It means the right to retain the possession of goods until full price is received.

Seller can exercise his right of lien on the following two conditions:

 He must be in possession of the goods.


 He is the unpaid seller.

⇒ If buyer becomes insolvent, lien can be exercised by unpaid seller.

In the following circumstances, unpaid seller’s lien is lost: Sec 49

 When the seller waives his right of lien.


 When the buyer disposes off the goods by sale with consent of seller.
 When the goods are delivered off the buyer or his agent.
 When price is paid by the buyer.
 The right of lien cannot be exercised, where the right of lien has been expressly
excluded.
 By delivery of goods to carrier. Without reserving the right of disposal of goods,.
 By Estoppels i.e. where the seller so conducts himself that be leads third parties to
believe that the lien does not exist.

Right of Stoppage in Transit – Sec 50 to 52

Right of stoppage goods in transit Sec 50

 The right of stoppage in transit is an extension of the right of lien.


 The right of lien is a right to retain possession, whereas right of stoppage in transit
is a right to regain possession.
 The right of stoppages in transit can be exercised, if the goods are in transit, and
the buyer has become insolvent in the meantime.

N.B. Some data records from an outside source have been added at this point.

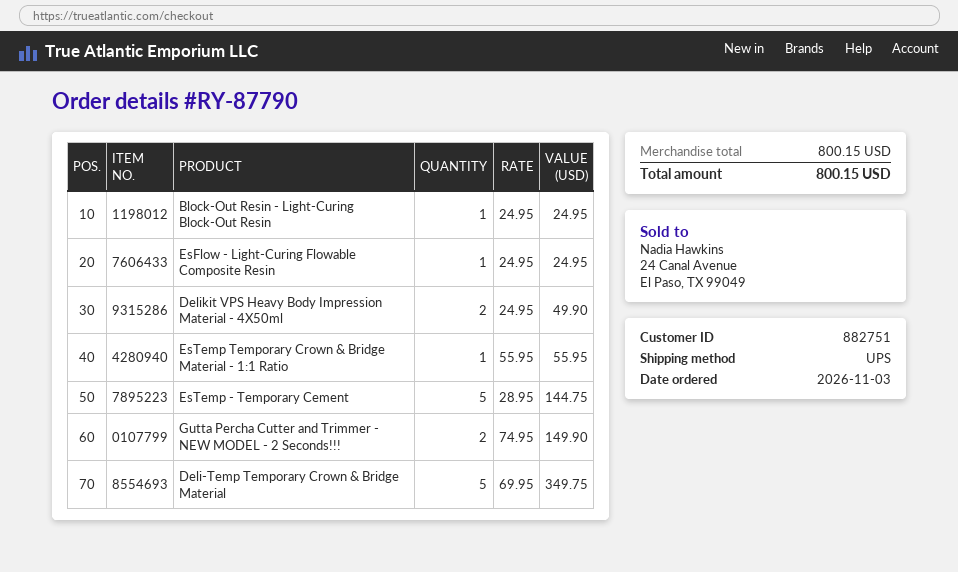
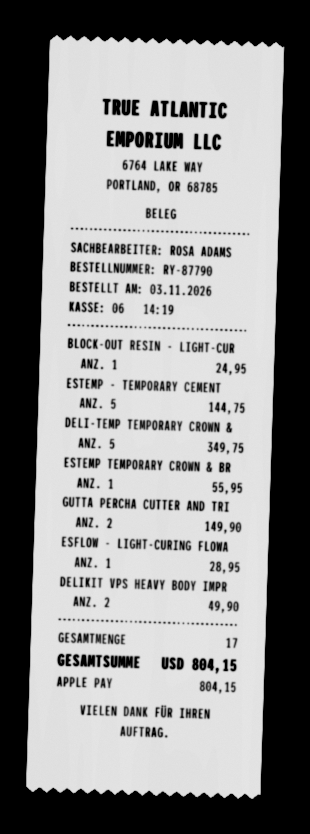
EsFlow - Light-Curing Flowable Composite Resin: 1 for 24.95 -> 1 for 28.95
total: 800.15 -> 804.15

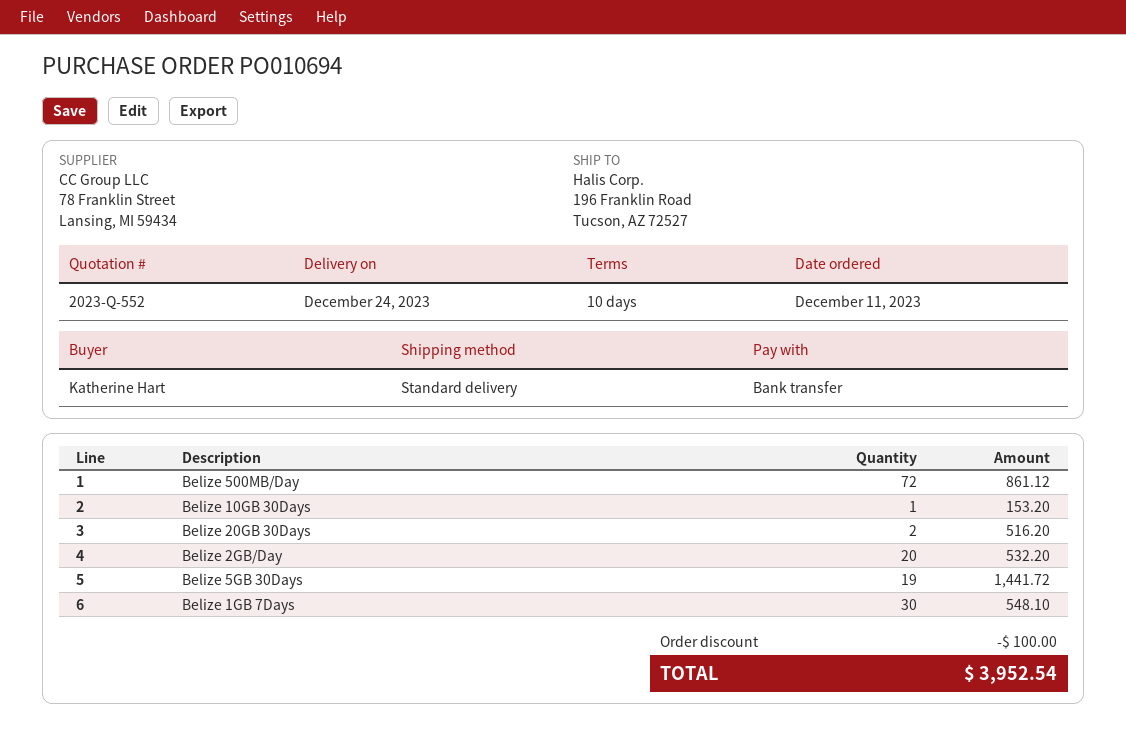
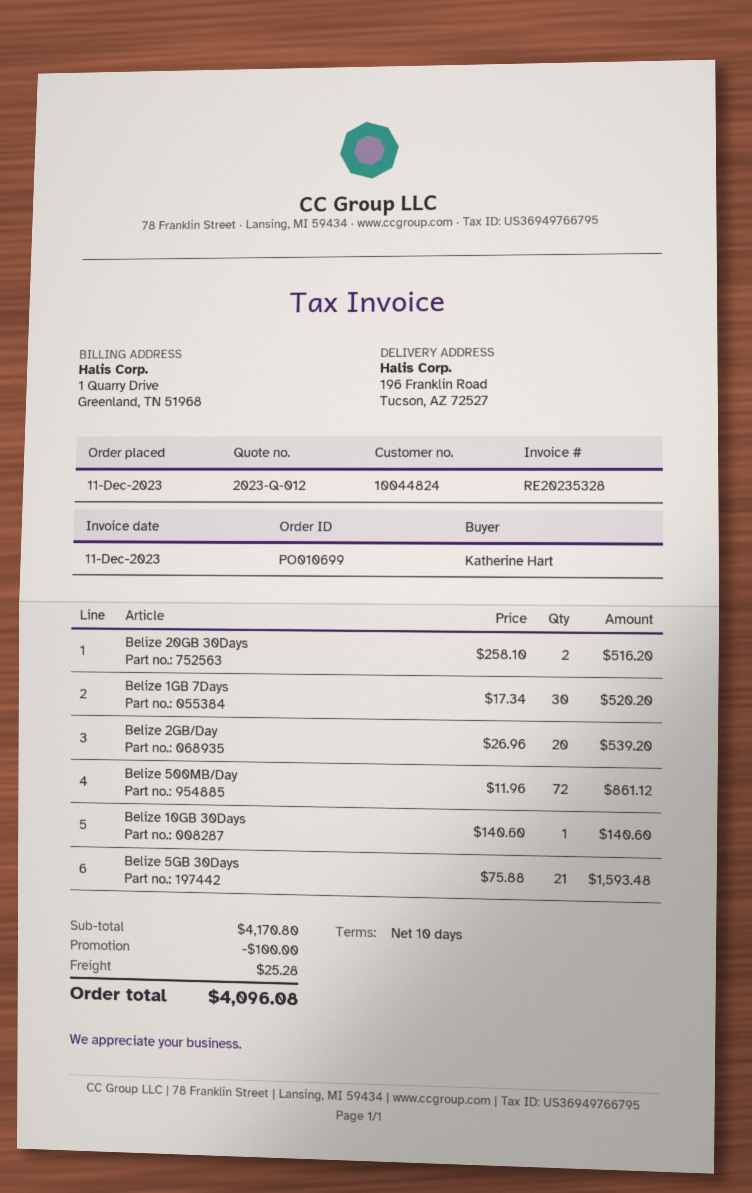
quote number: 2023-Q-552 -> 2023-Q-012
order number: PO010694 -> PO010699
Belize 10GB 30Days: 1 for 153.20 -> 1 for 140.60
Belize 2GB/Day: 20 for 532.20 -> 20 for 539.20
Belize 5GB 30Days: 19 for 1441.72 -> 21 for 1593.48
Belize 1GB 7Days: 30 for 548.10 -> 30 for 520.20
shipping: none -> 25.28
total: 3952.54 -> 4096.08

Duration of transit – Sec 51

Carrier may hold the goods in three capacities:

 As Seller’s Agent: In this case, the seller has lien on the goods, so question of right
of stoppage in transit does not arise.
 As Buyer’s Agent: In this case, the seller cannot exercise the right of stoppage in
transit.
 In an Independent Capacity: In this case, sit from the time they are delivered to a
carrier for the purpose of transmission to the buyer, until the buyer or his agent
takes their delivery.
 Goods are deemed to be in course of transit from the time they are delivered to a
carrier for the purpose of transmission to the buyer, until the buyer or his agent takes
their delivery.

 The goods are in transit, even if the buyer asks the carrier to take them to some other
destination until they are delivered to the buyer at some other destination.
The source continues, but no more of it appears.